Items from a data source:
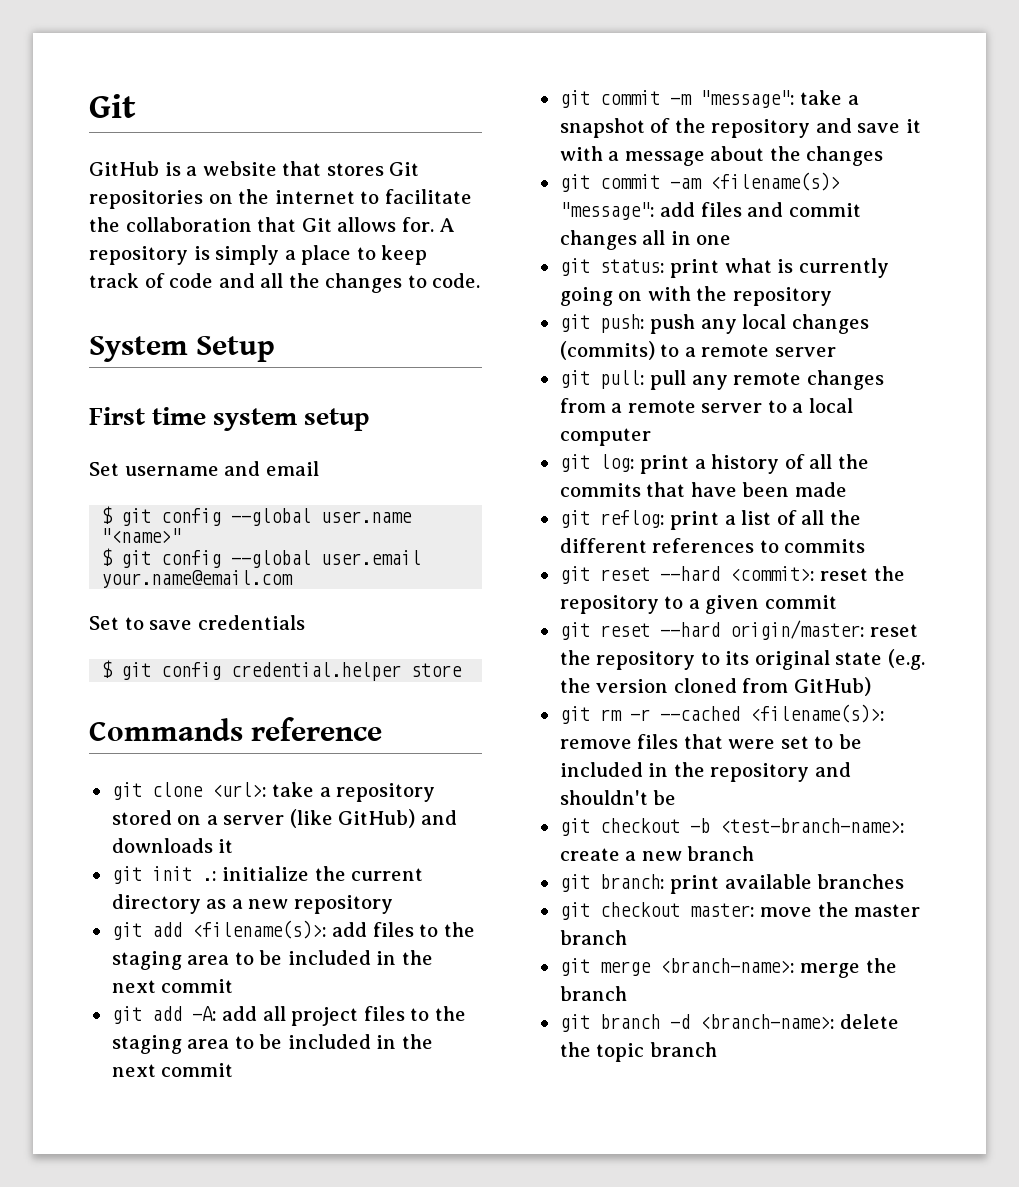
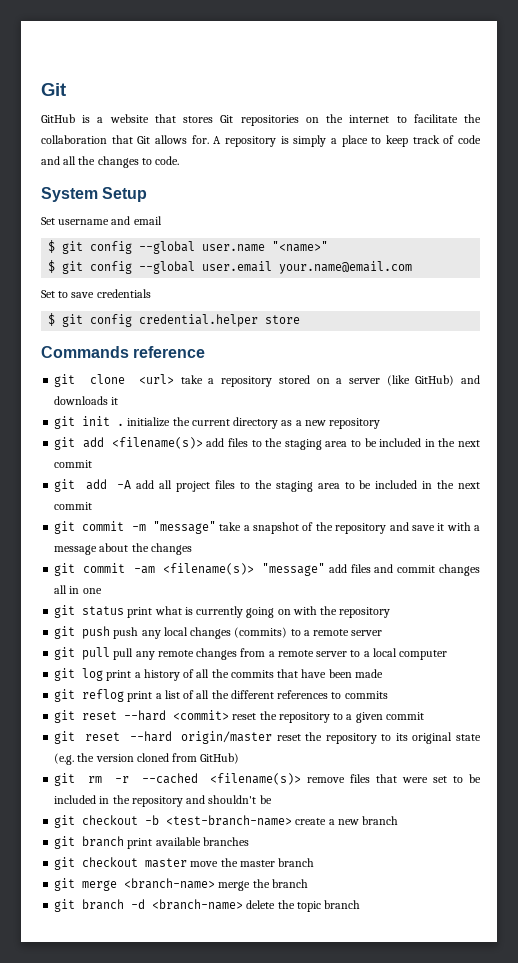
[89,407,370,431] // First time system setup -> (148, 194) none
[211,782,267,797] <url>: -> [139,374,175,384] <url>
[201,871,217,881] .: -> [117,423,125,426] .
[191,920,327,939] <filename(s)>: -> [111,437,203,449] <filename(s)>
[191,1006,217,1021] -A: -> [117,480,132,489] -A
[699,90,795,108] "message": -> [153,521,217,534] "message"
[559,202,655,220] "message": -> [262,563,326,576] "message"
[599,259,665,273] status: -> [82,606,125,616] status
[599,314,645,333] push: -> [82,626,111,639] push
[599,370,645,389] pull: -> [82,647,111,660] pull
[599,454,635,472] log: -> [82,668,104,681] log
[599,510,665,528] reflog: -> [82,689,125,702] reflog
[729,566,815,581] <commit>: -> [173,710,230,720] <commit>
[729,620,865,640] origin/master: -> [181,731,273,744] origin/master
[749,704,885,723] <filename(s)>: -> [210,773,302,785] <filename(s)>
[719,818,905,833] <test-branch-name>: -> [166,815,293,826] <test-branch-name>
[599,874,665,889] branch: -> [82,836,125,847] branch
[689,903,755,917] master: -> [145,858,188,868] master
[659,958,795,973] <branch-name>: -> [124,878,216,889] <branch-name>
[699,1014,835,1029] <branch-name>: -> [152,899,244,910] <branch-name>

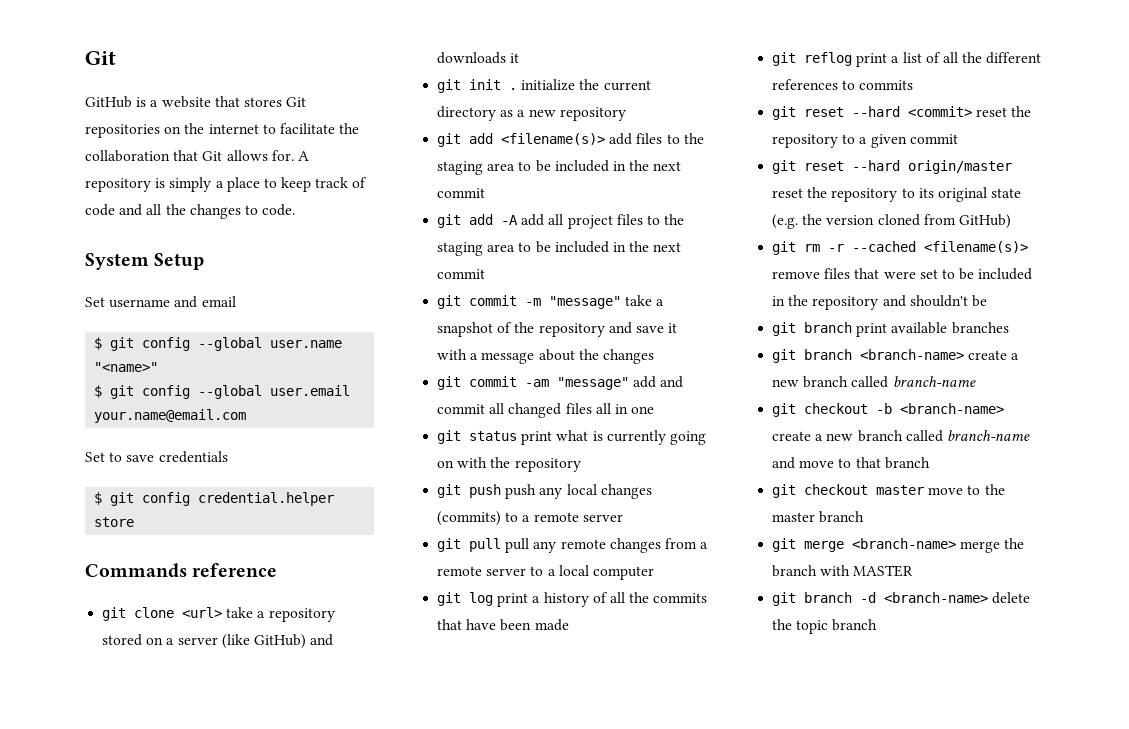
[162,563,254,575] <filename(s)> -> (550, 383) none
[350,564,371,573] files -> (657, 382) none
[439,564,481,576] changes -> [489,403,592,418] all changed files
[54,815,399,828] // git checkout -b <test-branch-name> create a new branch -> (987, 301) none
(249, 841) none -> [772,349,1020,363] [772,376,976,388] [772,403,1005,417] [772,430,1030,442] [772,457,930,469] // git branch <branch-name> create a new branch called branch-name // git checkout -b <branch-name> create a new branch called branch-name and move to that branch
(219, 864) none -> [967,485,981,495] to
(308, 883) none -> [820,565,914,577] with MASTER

YOUR GOAL:
Each line holding the word "branch" must be copied from the data.

SOLUTION FOR THIS EXERCISE:
[719,818,905,833] <test-branch-name>: -> [166,815,293,826] <test-branch-name>
[599,874,665,889] branch: -> [82,836,125,847] branch
[659,958,795,973] <branch-name>: -> [124,878,216,889] <branch-name>
[699,1014,835,1029] <branch-name>: -> [152,899,244,910] <branch-name>
[54,815,399,828] // git checkout -b <test-branch-name> create a new branch -> (987, 301) none
(249, 841) none -> [772,349,1020,363] [772,376,976,388] [772,403,1005,417] [772,430,1030,442] [772,457,930,469] // git branch <branch-name> create a new branch called branch-name // git checkout -b <branch-name> create a new branch called branch-name and move to that branch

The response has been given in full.